# Listless goat with fever



## Barleychown (Jan 30, 2008)

I have a nigerian dwarf doe that has been listless for two days now. She is still nibbling, mostly browse, but some alfalfa hay, and drinking some, though not as much as normal. Today her temp is 104.9*, with normal poo. 

No change in management, feed, ect. Her sister lives with her, and is normal. Both does tested negative for CAE and CL this spring. She is not pregnant (per biotracking), and never has been, though I did take her to visit a buck this spring. 

Today I have used a syringe to give her probios, electrolytes, and water with a touch of molasses, and she seems to be a bit better.

I've looked her over several times and cannot find any wounds, abcesses, ect. She has no drainage or discharge from anywhere, nose to tail. 


Where do I go from here?


----------



## Lada (Jun 7, 2008)

I had a goat a few weeks ago like that. I took her to the vet and she had pneumonia!


----------



## bloogrssgrl (Jan 20, 2008)

I'm thinking pneumonia too. I just had a 4mo buckling with the same symptoms.


----------



## betsy h. (Sep 28, 2008)

a fever that high is a problem. go with pneumonia. or at least bacterial. 

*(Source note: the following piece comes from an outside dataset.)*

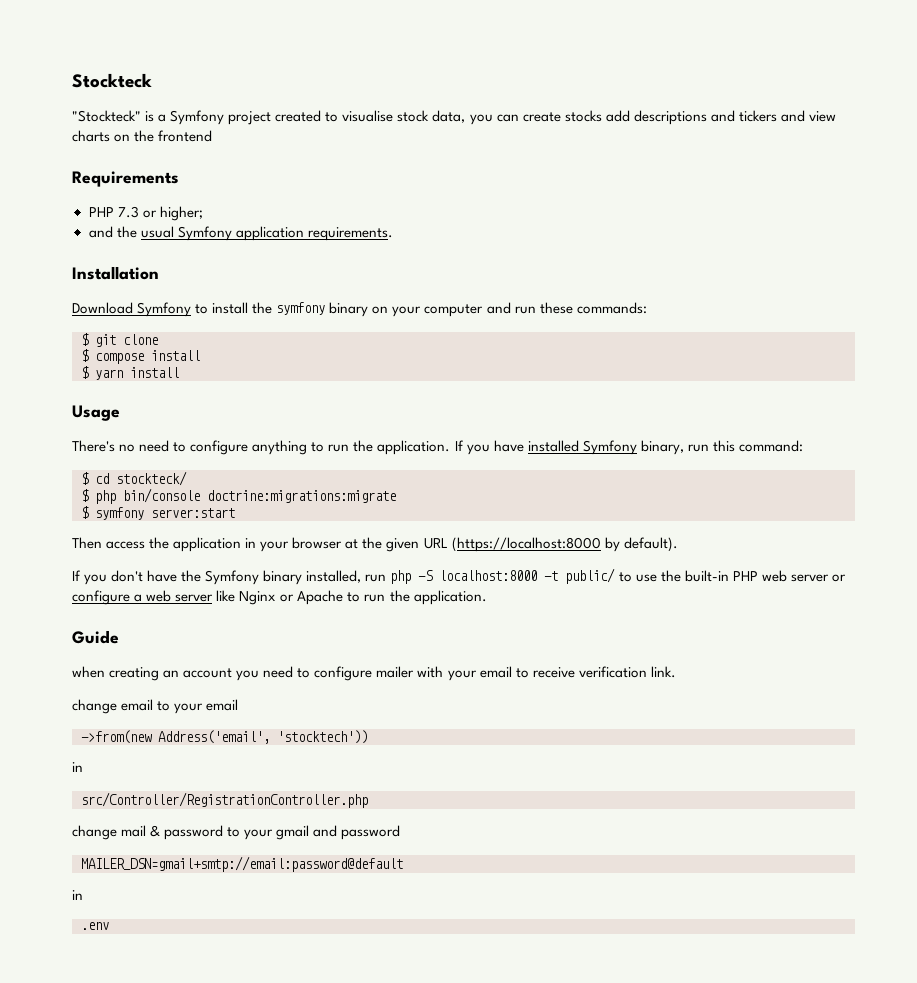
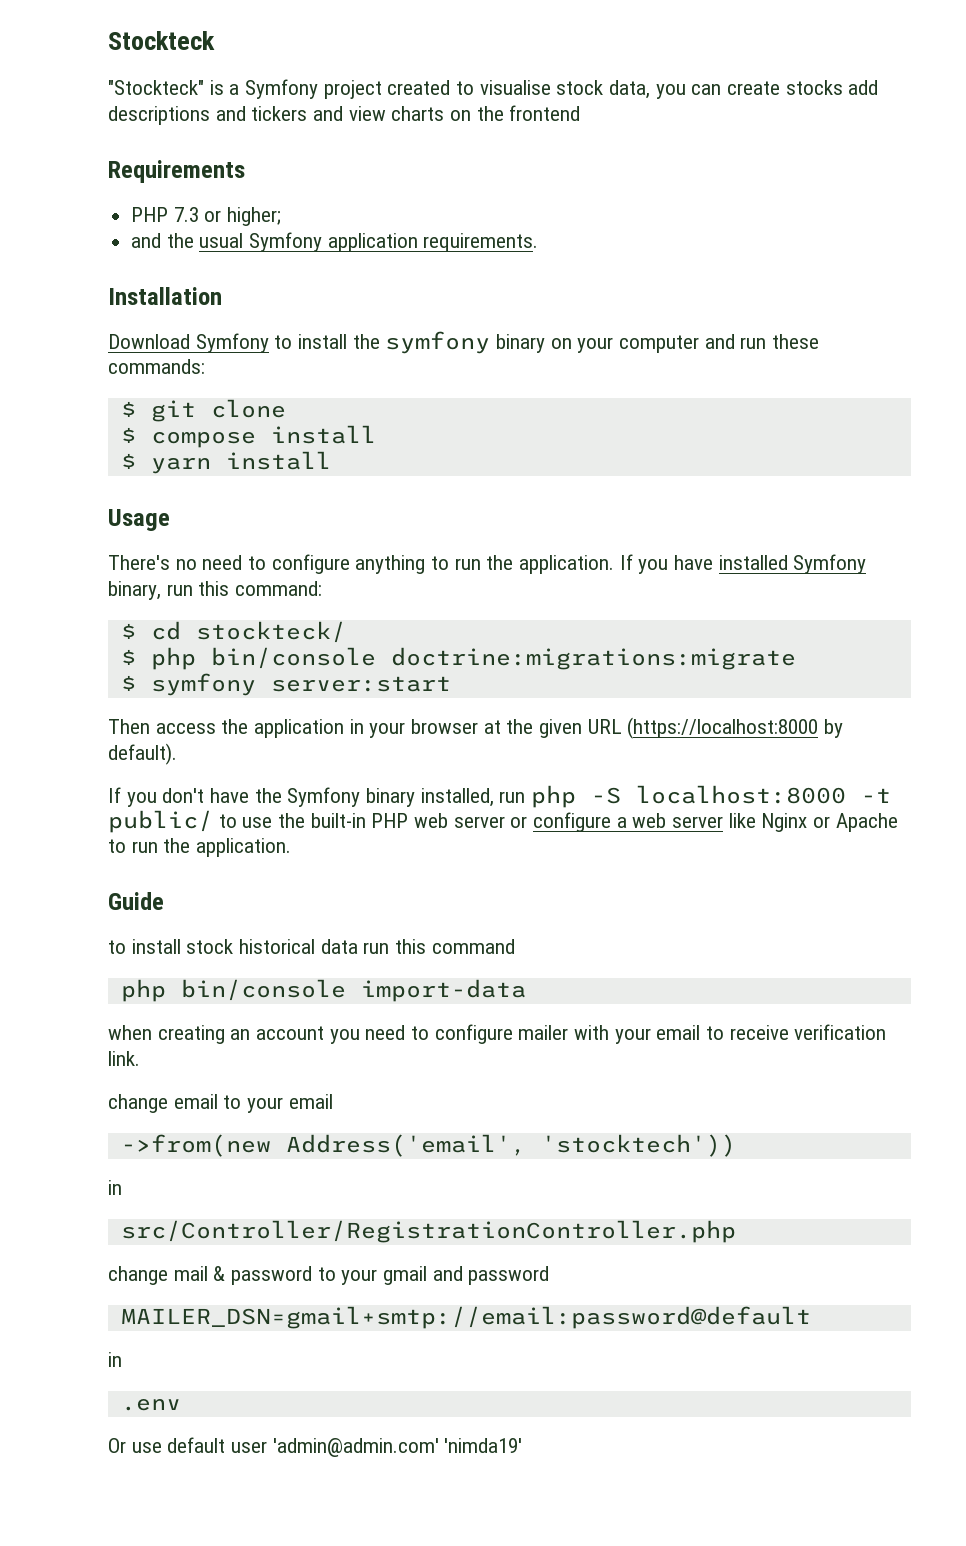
(119, 637) none -> [108,939,515,954] [120,979,526,1002] // to install stock historical data run this command // php bin/console import-data
(109, 926) none -> [108,1437,523,1457] // Or use default user 'admin@admin.com' 'nimda19'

if you have access to a vet who will give you banamine, get some quick! it is an NSAID like Aleve/motrin.


----------



## RiverPines (Dec 12, 2006)

That is not a high fever if it is a fever.
Goats normal range is 102 -104!!!
The temp also can be lower or higher due to time of day, activity and the air temp.

If your goat normally doesnt go over 103 than its a low grade fever.

Just get the goat on antibiotics now. I use LA200 and it knocks most probs right out with one shot.
Pneumonia is common and often silent.


----------



## Barleychown (Jan 30, 2008)

Thank you all for your replies.

Goat's temp at last check was 106*. She was given PenG (all the feed store had) and aspirin for her fever.

The outside temp here has been swinging wildly. Today's high was 86*, yet it was 42* this morning. She was shivering this morning...should I be providing her with heat?


----------



## RiverPines (Dec 12, 2006)

106 is a fever. 

PenG doesnt often work for pneumonia in goats because of resistance build up.
Call a vet for something better.
Dont warm the goat unless its winter. You dont heat up a person with a fever and you dont a goat. You could over heat the animal just like you can over heat a human.


----------



## ozark_jewels (Oct 7, 2005)

Tell the vet your goat has pnuemonia and see if they will sell you Nuflor. Whatever the vet says(their opinions vary on dosage for cattle and most have no idea on treating a goat), you need to give her 6 ccs per hundred lbs SQ for three days in a row. That is very effective for goats.
Even if she seems perfectly well by the second day, finish out the third day of treatment!
Also, Banamine and Vitamin B.
Where are you located? If the vet is reluctant to sell you Nuflor, if you are close, I have some.
Its not good that the goat has been ill for a couple days now. It will be harder to pull her out of it. Starting treatment as soon as possible is your best bet.


----------



## Barleychown (Jan 30, 2008)

Thank you.

She is looking some better this morning, up and alert. My husband will be picking up stronger meds on his way home this morning. 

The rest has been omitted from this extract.